» **Your task**: State the number of lines in these records that include the string "coverage", and say nothing more.

Records for this task Block Start

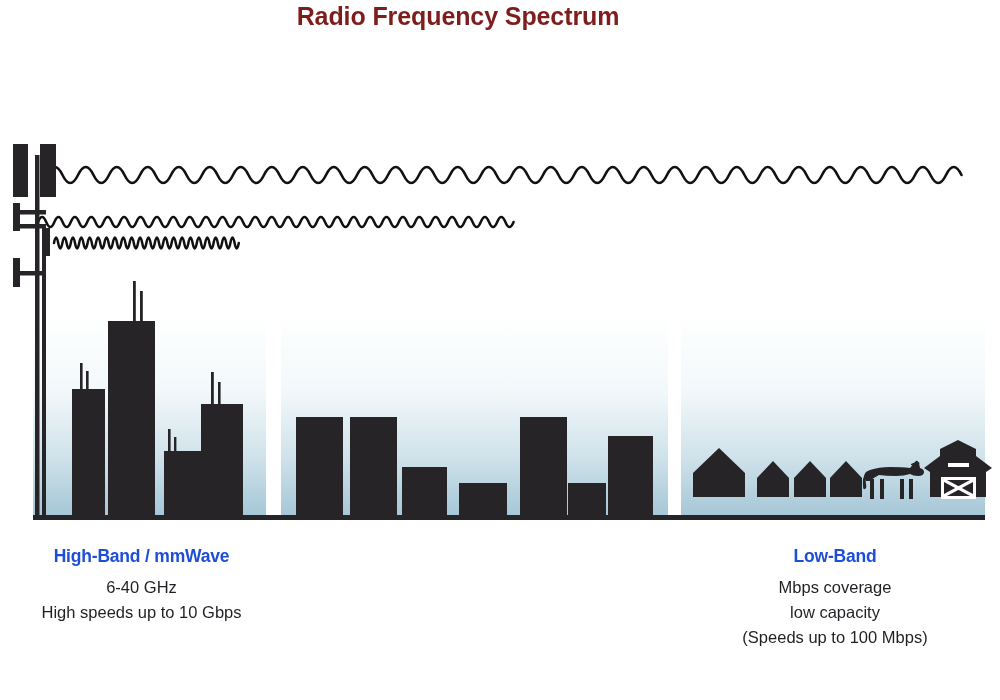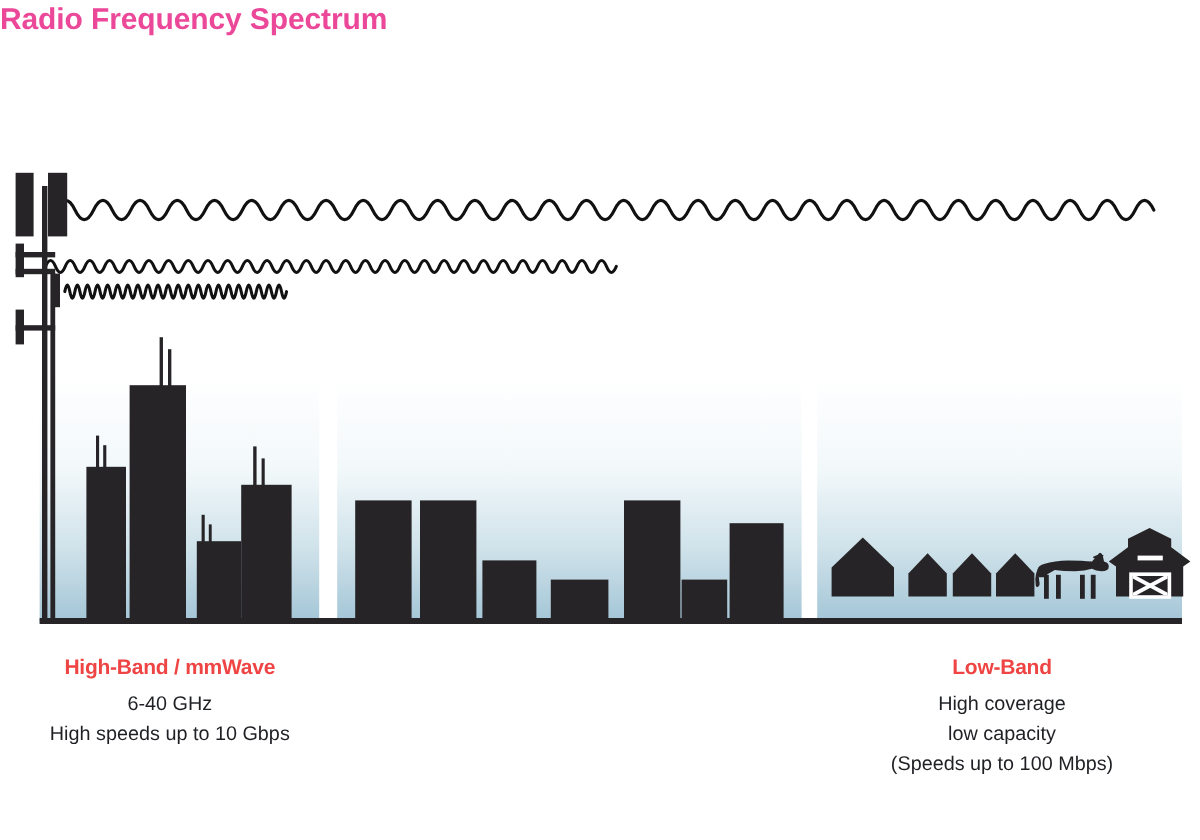--- a/index.html
+++ b/index.html
@@ -16,11 +16,11 @@
   
   #title{
     position:absolute;left:0;top:2px;width:916px;
-    text-align:left;
+    text-align:center;
     font-size:25px;
     font-weight:bold;
     letter-spacing:-0.1px;
-    color:#ec4899;
+    color:#7f1d1d;
   }
 
   

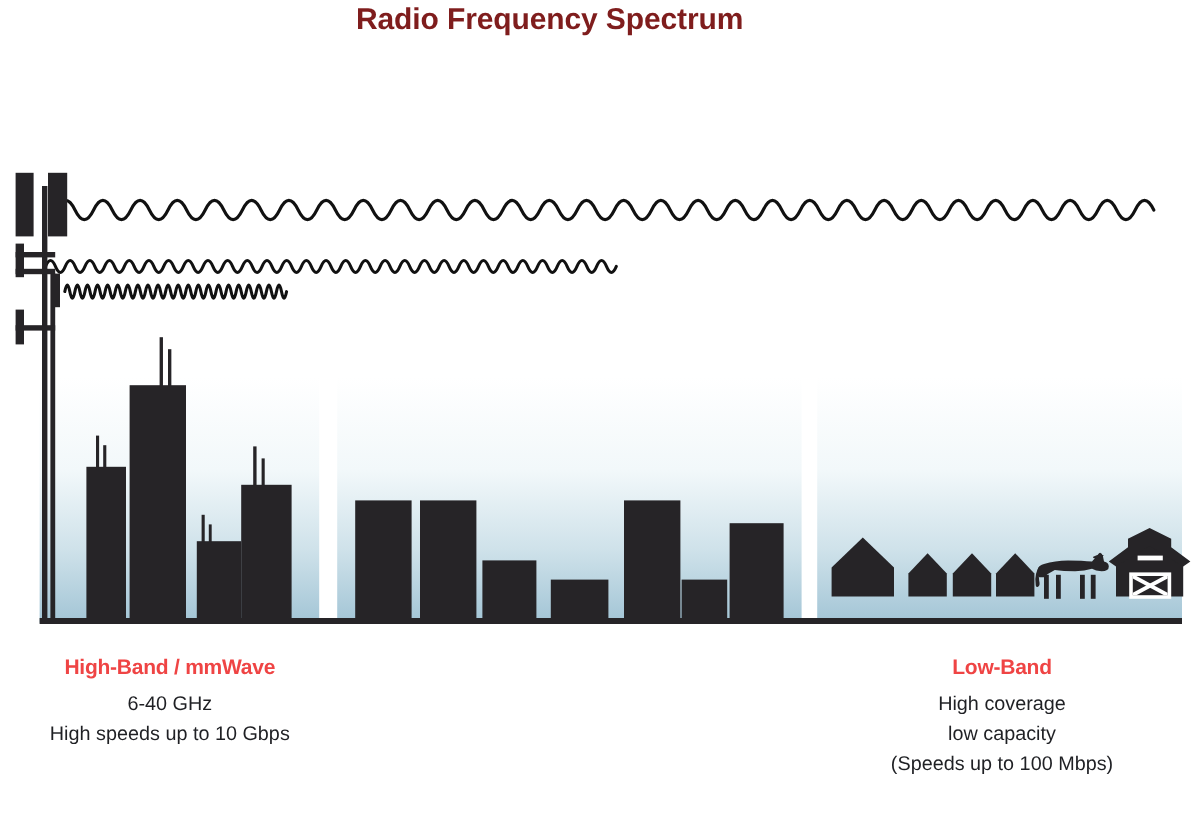--- a/index.html
+++ b/index.html
@@ -35,7 +35,7 @@
   .col .band{
     font-size:17.5px;
     font-weight:bold;
-    color:#ef4444;
+    color:#1d4ed8;
     letter-spacing:-0.2px;
     white-space:nowrap;
   }

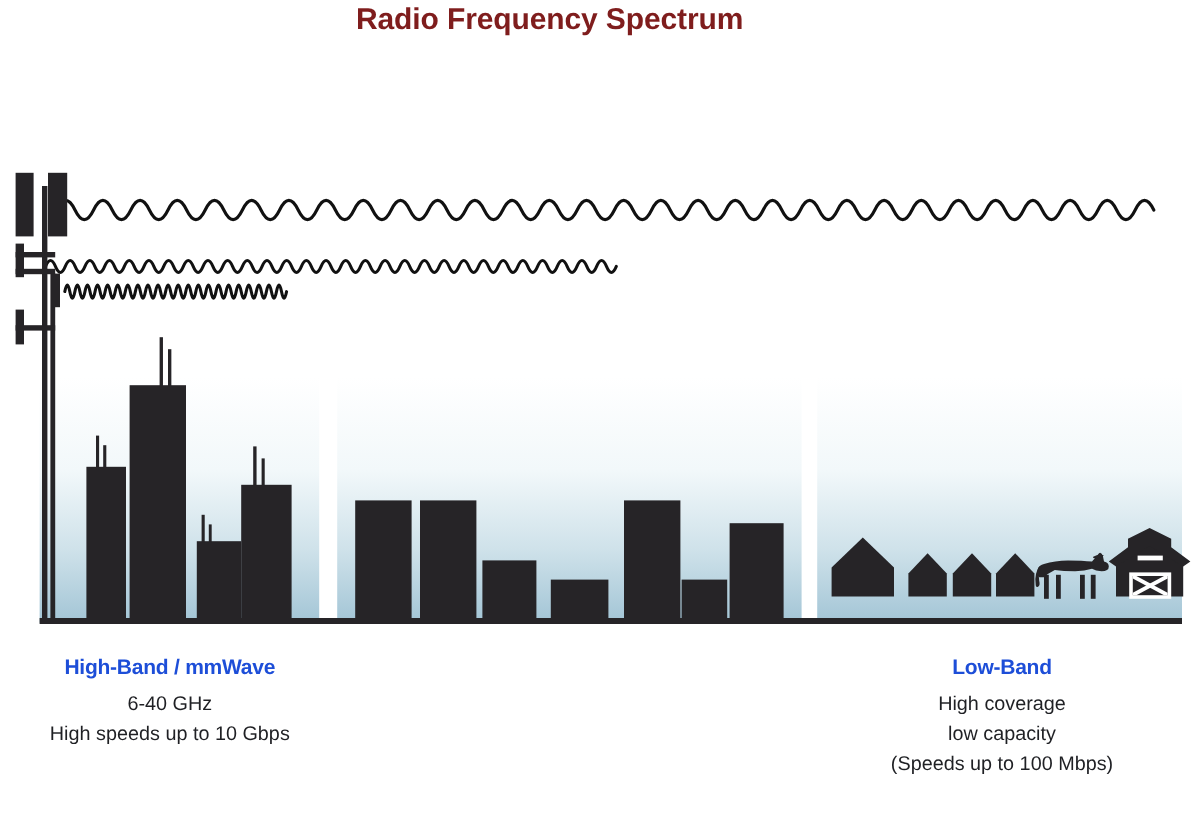--- a/index.html
+++ b/index.html
@@ -211,7 +211,7 @@
   <div class="col" id="col-low">
     <div class="band">Low-Band</div>
     <div class="lines">
-      <div>High coverage</div>
+      <div>Mbps coverage</div>
       <div>low capacity</div>
       <div>(Speeds up to 100 Mbps)</div>
     </div>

Records for this task Block End

» **Your response**: 2